Teacher, sensei, kennari
Staff member
Super Moderator
#2
Under 7.5 should their Privacy Policy include their own employees?
Good day @Brizilla ;
Be careful not to "read" more than the standard requires. The only thing the standard requires specific to this is that "REQUIRED" documentation is "adequately protected". The organization (including consideration of any customer requirements, e.g.; documents of external origin/NDA, etc...) must determine what is "required" and what is "adequately protected".

1- We" can not answer this question.
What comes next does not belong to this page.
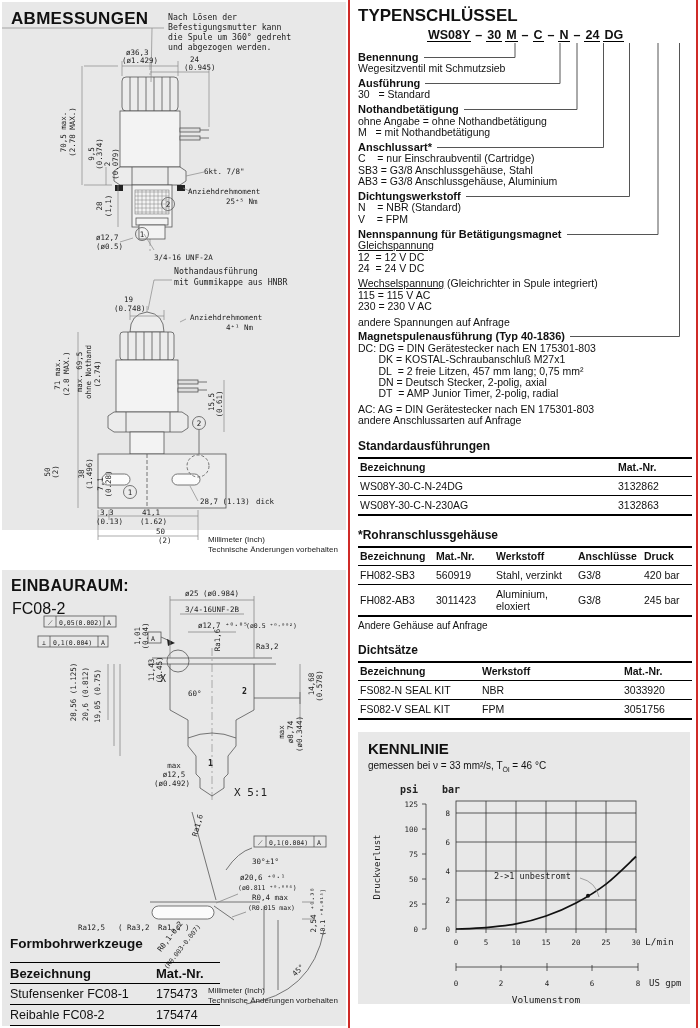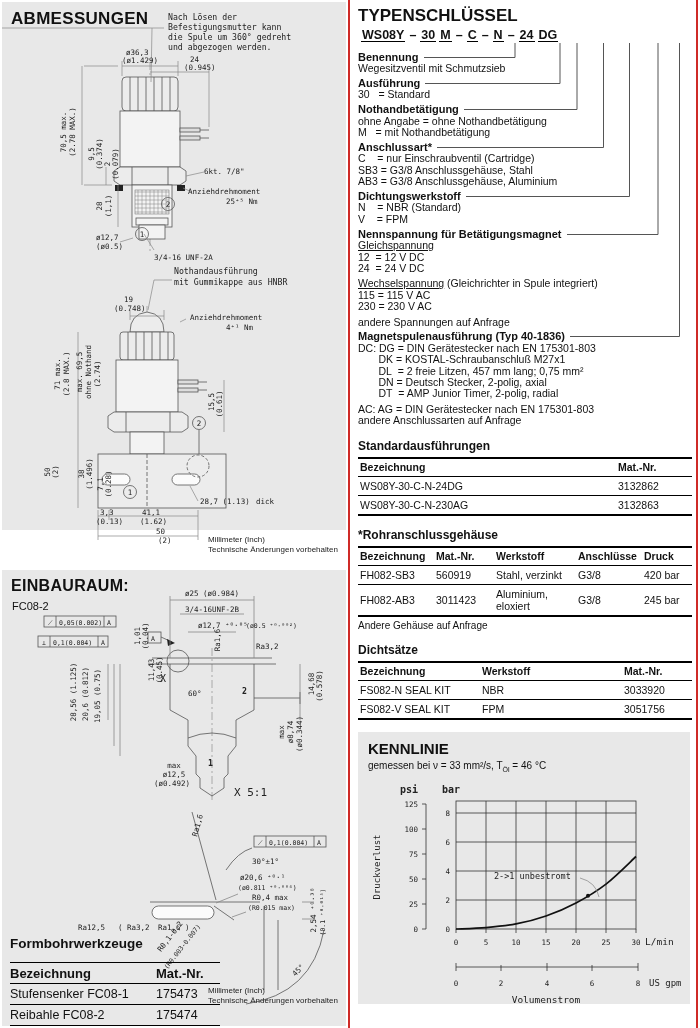"WS08Y – 30 M –" .code-row { text-align: left -> center }
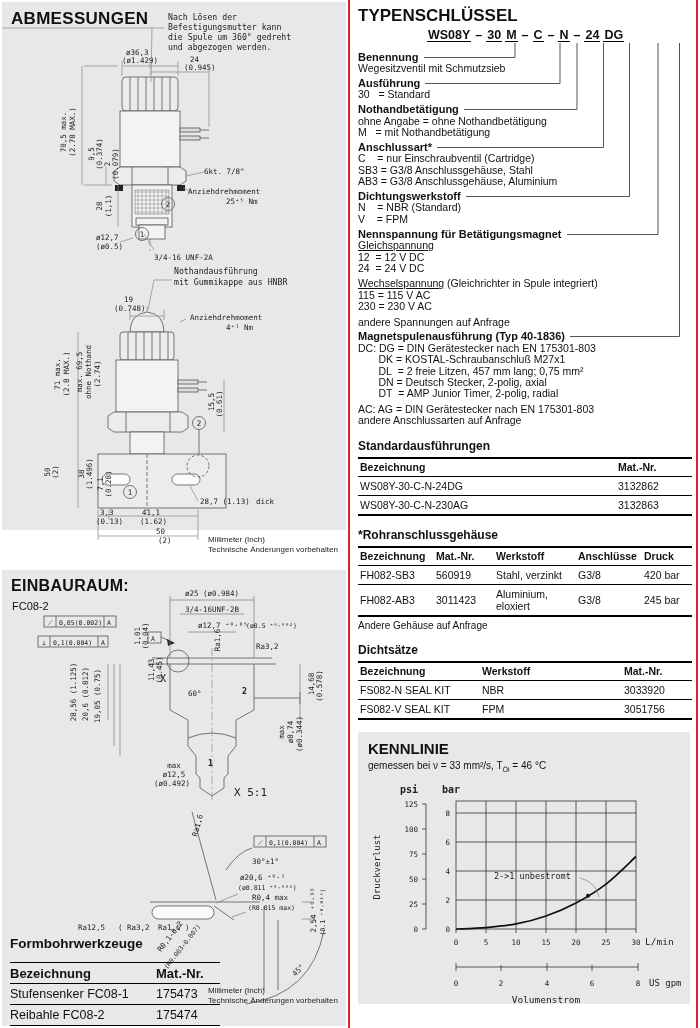"FC08-2" .fc { font-size: 11px -> 16px }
Only the organization can answer this based on their NEEDS. Assuming this is an existing organization, then what is the CURRENT policy/requirement/approach? Don't add requirements and burdens simply for the sake of adding.
2- When you state "you" are implementing..... I am hoping that this does not imply the organization and their top management are not inputting and taking responsibility regarding the QMS (I state this because all too often I have observed an "individual" ----"Implementing" instead of developing within the existing organizational leadership and approach.)

Food for thought.

Hope this helps.

Be well.
 

Brizilla

Quite Involved in Discussions
#5
Thank you for the answers.
"When you state "you" are implementing..... I am hoping that this does not imply the organization and their top management are not inputting and taking responsibility regarding the QMS "
They hired me specifically to implement ISO, and yes I'm working with all the stakeholders and getting managers more involved with each other.
 

John Broomfield

Staff member
Super Moderator
#6
Ask your client how they have already implemented this policy within their management system.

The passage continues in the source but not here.